*REQUIRED ACTION*. The response should consist solely of the lines running from the line with "effective learning objectives" to the end of the data, retyped exactly.

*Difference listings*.

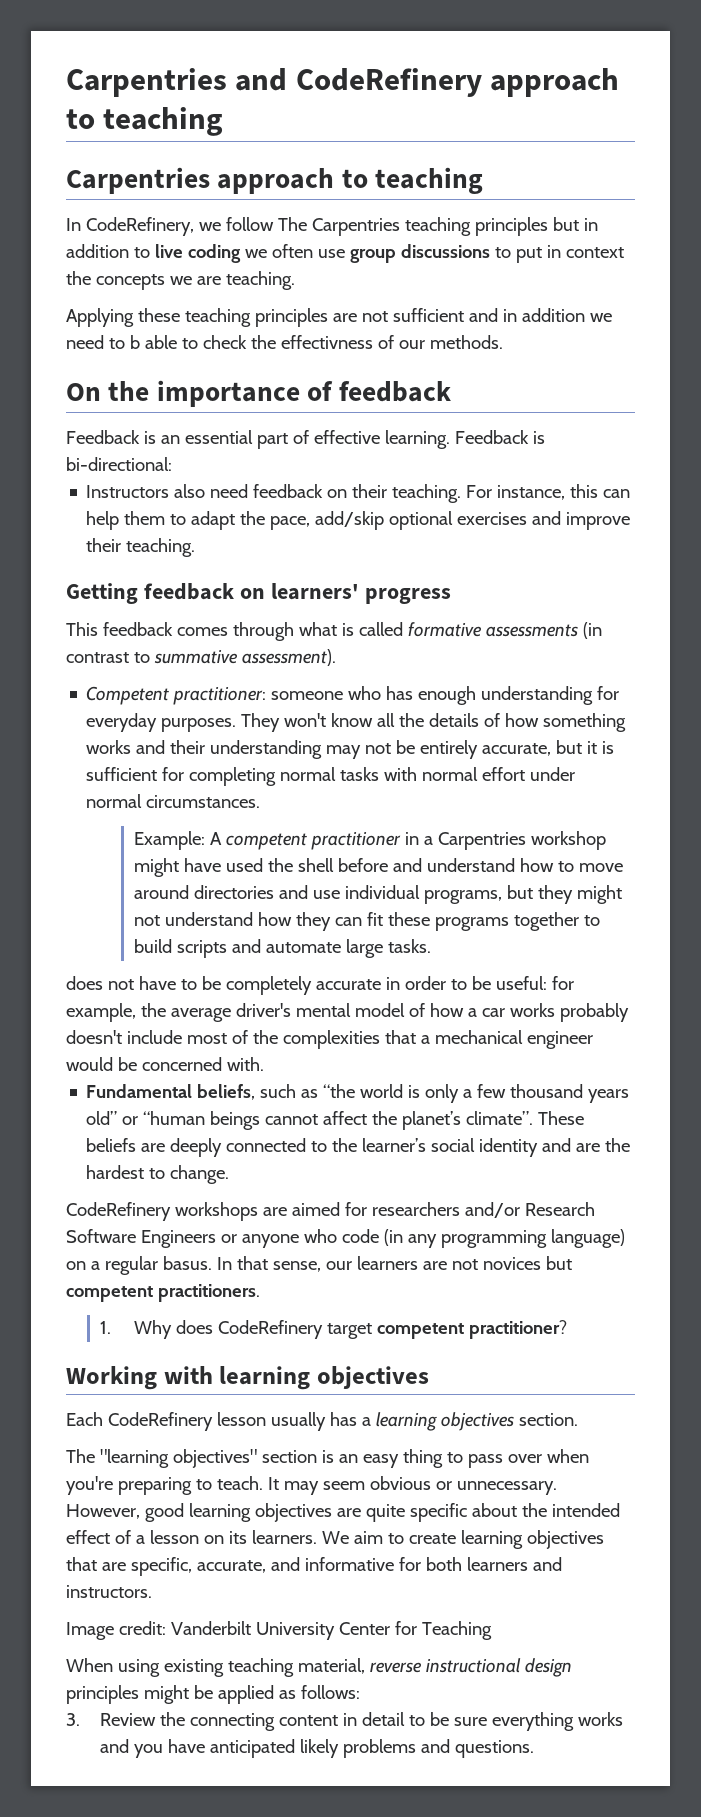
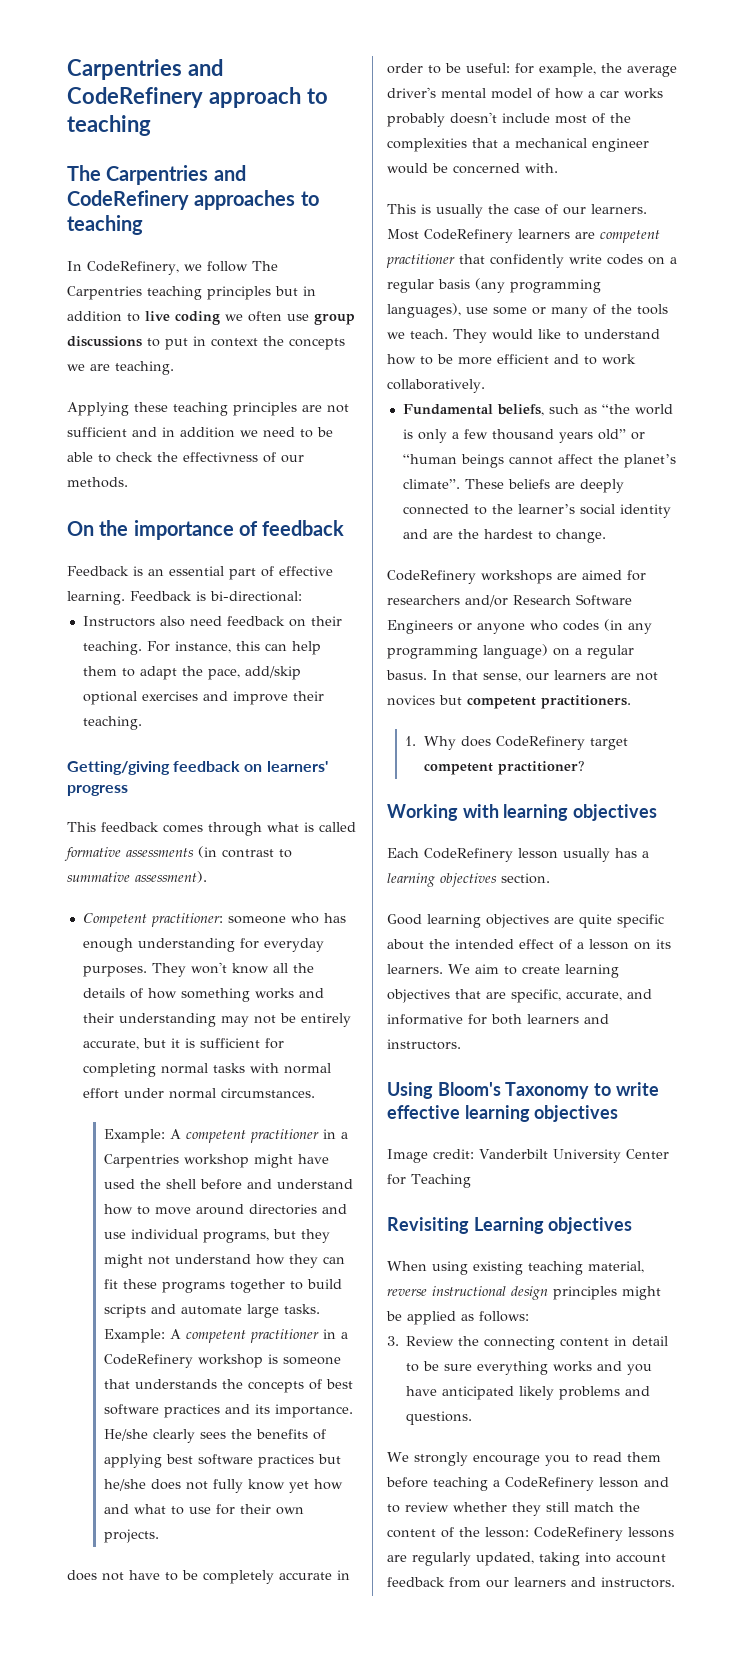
- Carpentries approach to teaching
+ The Carpentries and CodeRefinery approaches to teaching
- Applying these teaching principles are not sufficient and in addition we need to b able to check the effectivness of our methods.
+ Applying these teaching principles are not sufficient and in addition we need to be able to check the effectivness of our methods.
- Getting feedback on learners' progress
+ Getting/giving feedback on learners' progress
+ Example: A competent practitioner in a CodeRefinery workshop is someone that understands the concepts of best software practices and its importance. He/she clearly sees the benefits of applying best software practices but he/she does not fully know yet how and what to use for their own projects.
+ This is usually the case of our learners. Most CodeRefinery learners are competent practitioner that confidently write codes on a regular basis (any programming languages), use some or many of the tools we teach. They would like to understand how to be more efficient and to work collaboratively.
- CodeRefinery workshops are aimed for researchers and/or Research Software Engineers or anyone who code (in any programming language) on a regular basus.
+ CodeRefinery workshops are aimed for researchers and/or Research Software Engineers or anyone who codes (in any programming language) on a regular basus.
- The "learning objectives" section is an easy thing to pass over when you're preparing to teach. It may seem obvious or unnecessary. However, good learning objectives are quite specific about the intended effect of a lesson on its learners.
+ Good learning objectives are quite specific about the intended effect of a lesson on its learners.
+ Using Bloom's Taxonomy to write effective learning objectives
+ Revisiting Learning objectives
+ We strongly encourage you to read them before teaching a CodeRefinery lesson and to review whether they still match the content of the lesson: CodeRefinery lessons are regularly updated, taking into account feedback from our learners and instructors.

*YOUR SOLUTION*.
+ Using Bloom's Taxonomy to write effective learning objectives
+ Revisiting Learning objectives
+ We strongly encourage you to read them before teaching a CodeRefinery lesson and to review whether they still match the content of the lesson: CodeRefinery lessons are regularly updated, taking into account feedback from our learners and instructors.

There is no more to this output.